The PPV and NPV of the final model developed were 52.72% and 90.51%, respectively. Even though this model has a high sensitivity of 77.4%, only 52.72% of the positive cases truly have malaria. However, the model is very effective in identifying malaria negative cases since 90.51% of all the malaria negative cases identified by this model truly do not have the disease. A malarial study conducted in Kenya obtained high negative predictive values comparable to the current model for most haematological parameters investigated but recorded slightly higher PPV for platelet <150 x10³/μL (69%), Hb <10g/dL (60%), and significantly lower for lymphocytes counts <2000/μL (6%) [21]. Furthermore, the PPV value of 52.72% for the current model is comparable to the 56.8% observed for PCR for malaria diagnosis, but lower than 67.7% and 66.9% recorded for RDT and microscopy, respectively [22]. The NPV for the final model developed from this study was 90.51%, which is higher than studies done in Nigeria to find the NPV of RDT (70.73%), microscopy (75.0%), and PCR (84.5%) in diagnosing malaria [22, 23]. But the current finding is similar to the overall NPV of 94.2% noted for RDTs used for diagnosis of malaria among under five children [24]. This shows that the diagnostic ability of the present model is comparable to other diagnostic tools used to diagnose malaria.

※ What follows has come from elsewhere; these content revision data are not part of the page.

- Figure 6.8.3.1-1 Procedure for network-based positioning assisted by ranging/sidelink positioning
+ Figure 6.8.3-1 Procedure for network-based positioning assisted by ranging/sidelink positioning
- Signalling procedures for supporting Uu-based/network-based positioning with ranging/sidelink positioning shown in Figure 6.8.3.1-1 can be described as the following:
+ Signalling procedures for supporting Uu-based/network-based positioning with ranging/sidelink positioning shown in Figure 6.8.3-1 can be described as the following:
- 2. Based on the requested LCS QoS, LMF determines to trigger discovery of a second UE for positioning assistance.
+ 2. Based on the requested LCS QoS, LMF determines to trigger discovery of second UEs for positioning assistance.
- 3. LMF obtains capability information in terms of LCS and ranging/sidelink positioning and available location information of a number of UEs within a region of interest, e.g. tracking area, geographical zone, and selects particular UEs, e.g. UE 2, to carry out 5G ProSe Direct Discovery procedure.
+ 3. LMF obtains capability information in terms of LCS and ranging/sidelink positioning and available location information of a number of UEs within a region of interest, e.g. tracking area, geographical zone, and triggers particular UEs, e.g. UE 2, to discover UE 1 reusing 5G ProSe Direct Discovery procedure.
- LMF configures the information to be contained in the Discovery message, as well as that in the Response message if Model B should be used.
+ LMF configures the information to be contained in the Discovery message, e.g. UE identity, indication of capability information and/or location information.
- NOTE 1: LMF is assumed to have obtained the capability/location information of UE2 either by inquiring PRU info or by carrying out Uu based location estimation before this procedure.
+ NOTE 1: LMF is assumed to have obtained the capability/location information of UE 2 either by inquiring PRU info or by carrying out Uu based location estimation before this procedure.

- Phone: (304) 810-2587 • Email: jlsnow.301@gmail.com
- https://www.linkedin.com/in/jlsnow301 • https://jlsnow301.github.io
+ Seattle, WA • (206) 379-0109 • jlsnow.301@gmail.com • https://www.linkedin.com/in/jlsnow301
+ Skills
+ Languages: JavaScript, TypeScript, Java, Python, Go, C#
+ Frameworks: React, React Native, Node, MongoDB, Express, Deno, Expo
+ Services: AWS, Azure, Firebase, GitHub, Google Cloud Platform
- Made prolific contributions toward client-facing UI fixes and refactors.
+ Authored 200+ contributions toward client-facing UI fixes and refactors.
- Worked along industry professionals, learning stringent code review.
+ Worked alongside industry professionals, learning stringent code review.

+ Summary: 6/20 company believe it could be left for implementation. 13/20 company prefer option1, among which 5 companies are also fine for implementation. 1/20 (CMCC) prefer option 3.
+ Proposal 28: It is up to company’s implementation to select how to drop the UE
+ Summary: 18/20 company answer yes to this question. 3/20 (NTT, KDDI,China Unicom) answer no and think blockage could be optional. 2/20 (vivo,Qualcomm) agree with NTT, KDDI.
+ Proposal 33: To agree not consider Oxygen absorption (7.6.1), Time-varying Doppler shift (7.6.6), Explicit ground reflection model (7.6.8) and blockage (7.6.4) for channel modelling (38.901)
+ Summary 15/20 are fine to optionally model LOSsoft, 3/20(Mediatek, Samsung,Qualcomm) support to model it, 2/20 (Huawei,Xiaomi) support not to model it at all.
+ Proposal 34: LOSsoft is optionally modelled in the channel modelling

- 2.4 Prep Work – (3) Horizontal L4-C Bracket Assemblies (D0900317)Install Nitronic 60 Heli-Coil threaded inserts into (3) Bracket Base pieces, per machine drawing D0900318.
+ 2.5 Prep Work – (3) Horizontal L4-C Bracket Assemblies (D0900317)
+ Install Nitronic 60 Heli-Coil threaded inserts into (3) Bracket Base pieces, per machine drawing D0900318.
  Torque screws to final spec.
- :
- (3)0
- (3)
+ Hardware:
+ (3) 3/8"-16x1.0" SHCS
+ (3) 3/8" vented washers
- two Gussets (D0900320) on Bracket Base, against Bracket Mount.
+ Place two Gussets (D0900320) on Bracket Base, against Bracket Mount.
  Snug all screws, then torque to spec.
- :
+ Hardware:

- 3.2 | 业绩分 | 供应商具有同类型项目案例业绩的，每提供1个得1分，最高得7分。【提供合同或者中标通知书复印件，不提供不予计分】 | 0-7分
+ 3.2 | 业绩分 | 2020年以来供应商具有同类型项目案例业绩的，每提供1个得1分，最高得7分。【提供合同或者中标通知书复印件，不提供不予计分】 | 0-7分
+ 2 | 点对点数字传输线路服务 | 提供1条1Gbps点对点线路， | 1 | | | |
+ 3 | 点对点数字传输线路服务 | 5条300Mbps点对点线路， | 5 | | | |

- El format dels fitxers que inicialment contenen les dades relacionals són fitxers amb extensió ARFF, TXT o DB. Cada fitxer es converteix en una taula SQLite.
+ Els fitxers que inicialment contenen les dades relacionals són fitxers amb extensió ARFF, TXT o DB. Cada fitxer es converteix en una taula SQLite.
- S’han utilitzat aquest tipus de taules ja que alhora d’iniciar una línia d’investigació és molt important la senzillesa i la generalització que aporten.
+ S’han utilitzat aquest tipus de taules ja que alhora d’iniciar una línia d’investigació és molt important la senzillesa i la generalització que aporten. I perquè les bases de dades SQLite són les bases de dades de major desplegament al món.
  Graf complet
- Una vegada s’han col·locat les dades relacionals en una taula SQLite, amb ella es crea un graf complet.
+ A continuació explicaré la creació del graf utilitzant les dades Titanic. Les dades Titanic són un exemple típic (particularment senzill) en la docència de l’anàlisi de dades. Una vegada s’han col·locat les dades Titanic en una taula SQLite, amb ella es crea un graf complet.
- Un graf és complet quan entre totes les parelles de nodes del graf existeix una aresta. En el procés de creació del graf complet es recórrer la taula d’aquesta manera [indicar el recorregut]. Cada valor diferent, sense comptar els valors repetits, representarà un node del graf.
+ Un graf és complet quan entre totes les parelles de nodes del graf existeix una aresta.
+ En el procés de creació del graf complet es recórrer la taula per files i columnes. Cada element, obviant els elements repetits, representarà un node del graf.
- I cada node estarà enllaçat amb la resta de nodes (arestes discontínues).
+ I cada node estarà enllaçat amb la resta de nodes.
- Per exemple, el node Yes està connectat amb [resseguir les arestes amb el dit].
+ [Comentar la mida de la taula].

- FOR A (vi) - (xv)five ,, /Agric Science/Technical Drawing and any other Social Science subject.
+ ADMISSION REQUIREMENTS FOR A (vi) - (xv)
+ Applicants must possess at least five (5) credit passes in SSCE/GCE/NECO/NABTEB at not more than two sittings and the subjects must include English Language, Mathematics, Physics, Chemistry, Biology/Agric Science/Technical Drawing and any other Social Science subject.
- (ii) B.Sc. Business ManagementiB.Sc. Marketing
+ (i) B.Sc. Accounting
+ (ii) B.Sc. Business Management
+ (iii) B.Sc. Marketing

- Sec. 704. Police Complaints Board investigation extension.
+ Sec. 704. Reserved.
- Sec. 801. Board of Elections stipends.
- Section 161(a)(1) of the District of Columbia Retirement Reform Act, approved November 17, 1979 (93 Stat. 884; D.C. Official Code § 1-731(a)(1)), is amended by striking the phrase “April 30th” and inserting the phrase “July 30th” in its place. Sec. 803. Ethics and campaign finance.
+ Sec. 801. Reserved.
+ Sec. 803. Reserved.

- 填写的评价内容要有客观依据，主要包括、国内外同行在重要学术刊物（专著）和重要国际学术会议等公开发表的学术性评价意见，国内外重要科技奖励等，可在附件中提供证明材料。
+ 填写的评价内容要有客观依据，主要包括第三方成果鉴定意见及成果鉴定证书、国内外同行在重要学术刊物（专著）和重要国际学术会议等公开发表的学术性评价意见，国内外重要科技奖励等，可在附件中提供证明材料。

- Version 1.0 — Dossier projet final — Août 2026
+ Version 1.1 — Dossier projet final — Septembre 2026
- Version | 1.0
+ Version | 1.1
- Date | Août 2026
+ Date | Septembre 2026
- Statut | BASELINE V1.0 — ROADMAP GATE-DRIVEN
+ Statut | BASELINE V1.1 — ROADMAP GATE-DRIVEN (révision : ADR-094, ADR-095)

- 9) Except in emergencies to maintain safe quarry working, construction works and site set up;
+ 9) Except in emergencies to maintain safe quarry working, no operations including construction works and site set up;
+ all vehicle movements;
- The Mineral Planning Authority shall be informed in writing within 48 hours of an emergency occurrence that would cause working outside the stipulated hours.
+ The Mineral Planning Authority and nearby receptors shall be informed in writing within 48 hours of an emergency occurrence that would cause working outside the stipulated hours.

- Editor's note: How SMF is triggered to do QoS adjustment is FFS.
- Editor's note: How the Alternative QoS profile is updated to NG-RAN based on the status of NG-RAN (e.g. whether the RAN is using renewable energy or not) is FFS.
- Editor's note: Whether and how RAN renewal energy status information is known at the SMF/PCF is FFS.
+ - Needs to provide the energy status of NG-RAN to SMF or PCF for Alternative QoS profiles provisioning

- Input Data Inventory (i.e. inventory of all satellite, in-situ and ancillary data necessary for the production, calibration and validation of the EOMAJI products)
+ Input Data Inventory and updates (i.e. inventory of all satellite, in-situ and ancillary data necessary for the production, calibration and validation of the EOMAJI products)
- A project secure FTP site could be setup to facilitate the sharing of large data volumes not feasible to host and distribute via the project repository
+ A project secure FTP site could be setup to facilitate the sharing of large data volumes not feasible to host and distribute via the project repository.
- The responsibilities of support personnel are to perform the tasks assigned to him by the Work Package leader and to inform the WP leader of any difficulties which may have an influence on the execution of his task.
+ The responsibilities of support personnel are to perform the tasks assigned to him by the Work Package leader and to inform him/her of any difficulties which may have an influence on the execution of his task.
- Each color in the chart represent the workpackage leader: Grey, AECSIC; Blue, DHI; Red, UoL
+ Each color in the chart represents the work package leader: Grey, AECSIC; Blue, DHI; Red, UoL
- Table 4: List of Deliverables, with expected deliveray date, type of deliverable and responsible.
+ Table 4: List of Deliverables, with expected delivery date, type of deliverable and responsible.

Limitations of the Study. The haematological analyser produced 19 parameters; however, the secondary data contained only the six prominent ones which were used in the model. It is possible that some of the unused parameters, when included in the model, could produce a better model than the current one.

The data used contained more females than males; if females have a different risk of malaria infection than men, then it will affect the overall estimates of malaria indices in the catchment communities and this may lead to wrong interpretation and policy initiatives.

Approximately half of the patients sampled were children aged not more than 14 years and since children have more malaria cases than adults, this might affect the overall reported diseases prevalence in the population.

5. Conclusion

The binary logistic model developed for this study identified age, haemoglobin, platelet, and lymphocyte as the most significant predictors. The overall prevalence of malaria in the study area was determined to be 25.96%. The final logistic model obtained for use in the diagnosis of malaria is In(odds) = In(p/(1 − p)) = 5.164 − 0.41Age − 0.183Hb − 0.011Plt − 0.031Lymph.

The sensitivity and specificity of the above model were 77.4% and 75.7%, respectively, with a PPV and NPV of 52.72% and 90.51%, respectively. Similar to RDT this logistic model when used will reduce the waiting time and improve the diagnosis of malaria.

Data Availability

The data used to support the findings of this study are available from the corresponding author upon request.

Conflicts of Interest

The authors declare that there are no conflicts of interest regarding the publication of this paper.